- **EXERCISE DETAILS**
Go to the line that includes "[109,262,141,274] use? ->" and retype it, then every line after it to the end of the data, adding nothing.
***** PROVIDED RECORDS
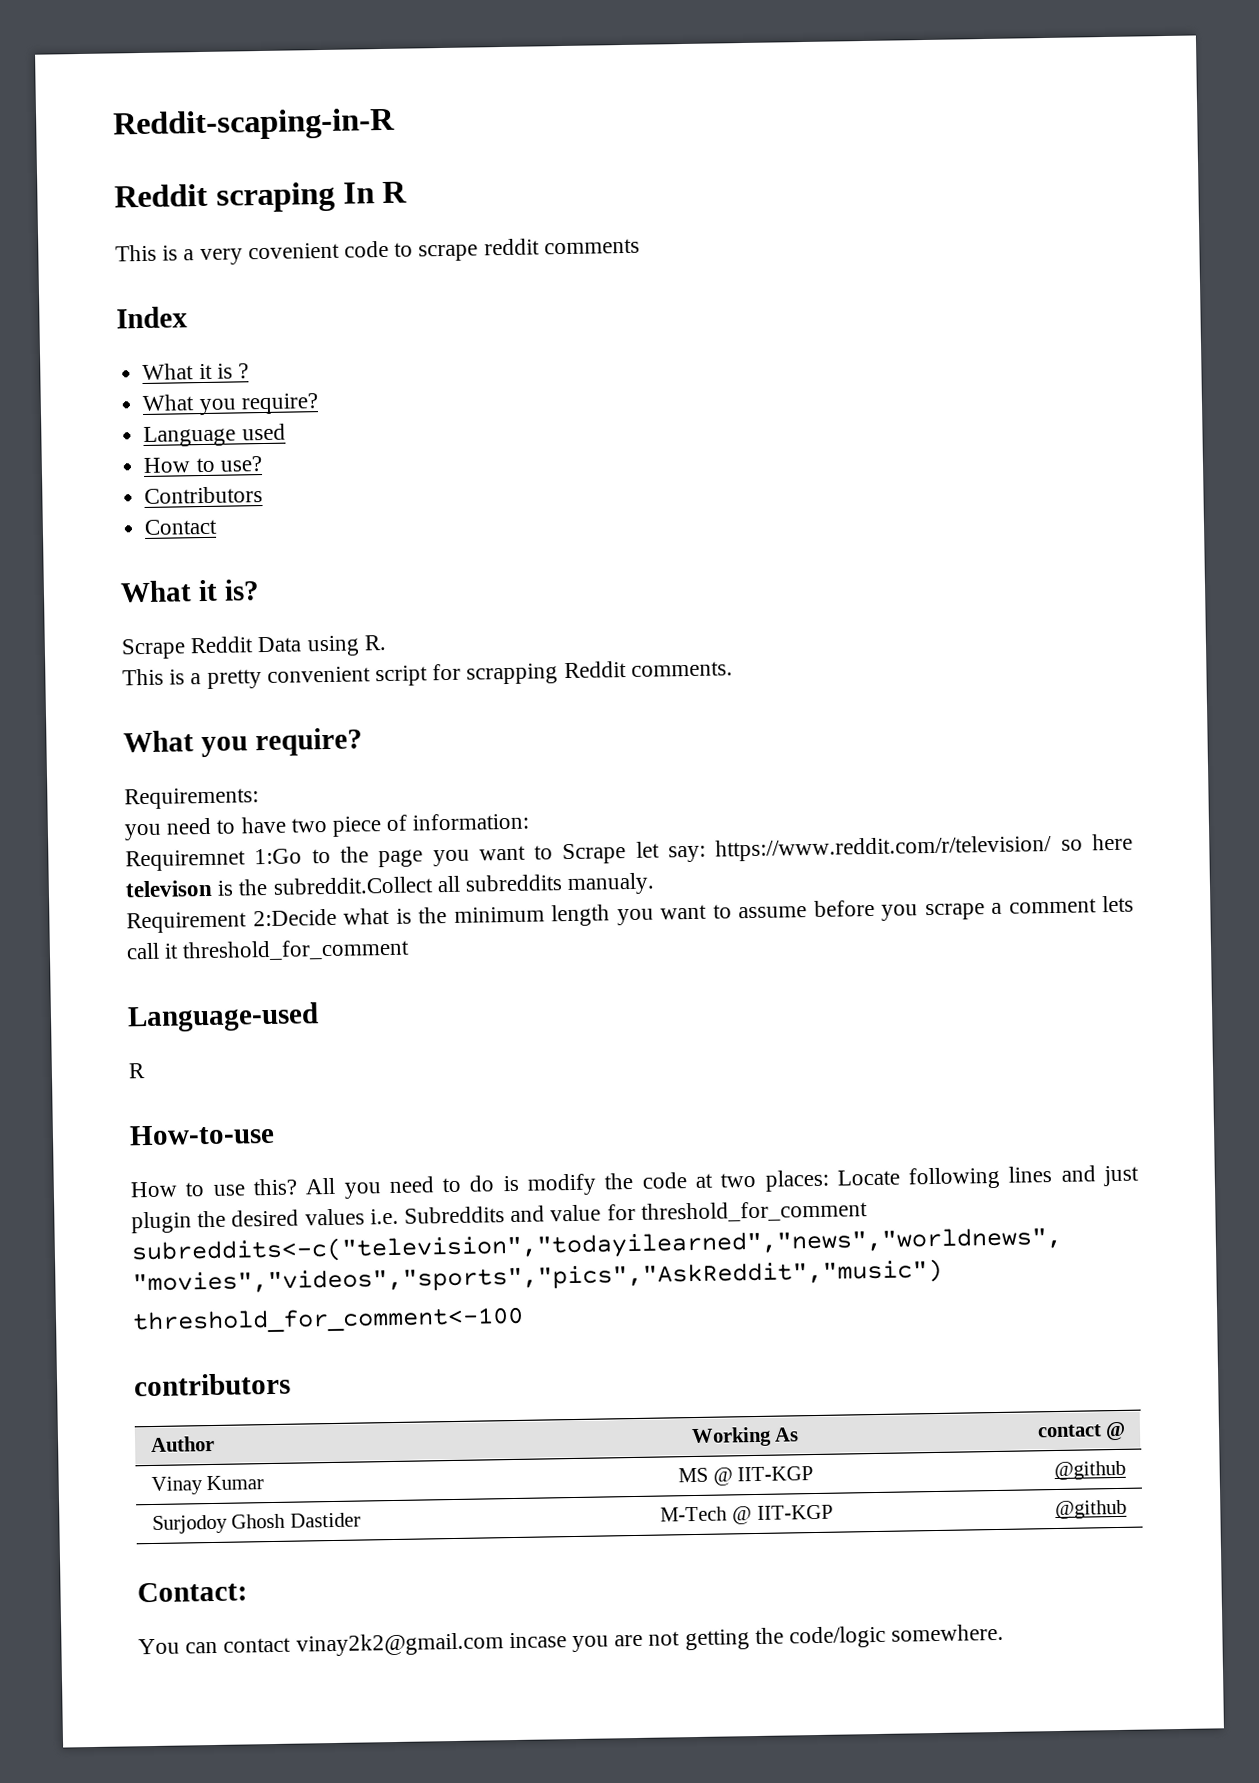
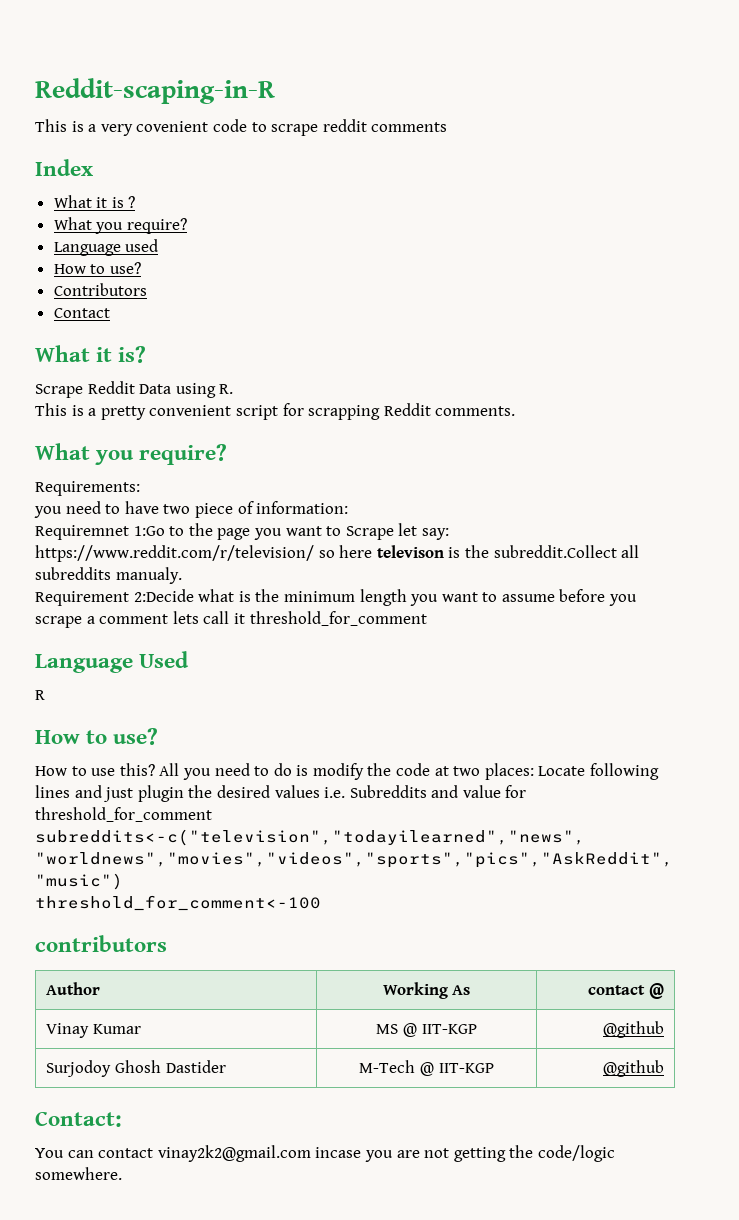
[114,181,408,213] // Reddit scraping In R -> (275, 91) none
[127,1002,319,1033] [128,1063,146,1079] [129,1123,275,1146] Language-used // R // How-to-use -> [35,651,190,673] [35,690,45,700] [35,728,159,745] Language Used // R // How to use?

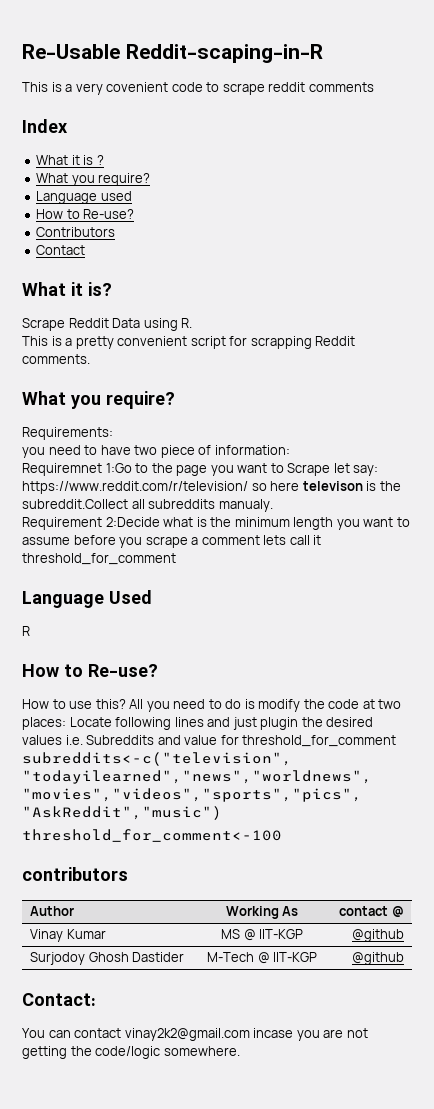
(35, 91) none -> [22,44,120,59] Re-Usable
[109,262,141,274] use? -> [83,209,135,219] Re-use?
[113,728,159,745] use? -> [88,664,158,677] Re-use?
**********
- **RESULT OF THIS TASK**
[109,262,141,274] use? -> [83,209,135,219] Re-use?
[113,728,159,745] use? -> [88,664,158,677] Re-use?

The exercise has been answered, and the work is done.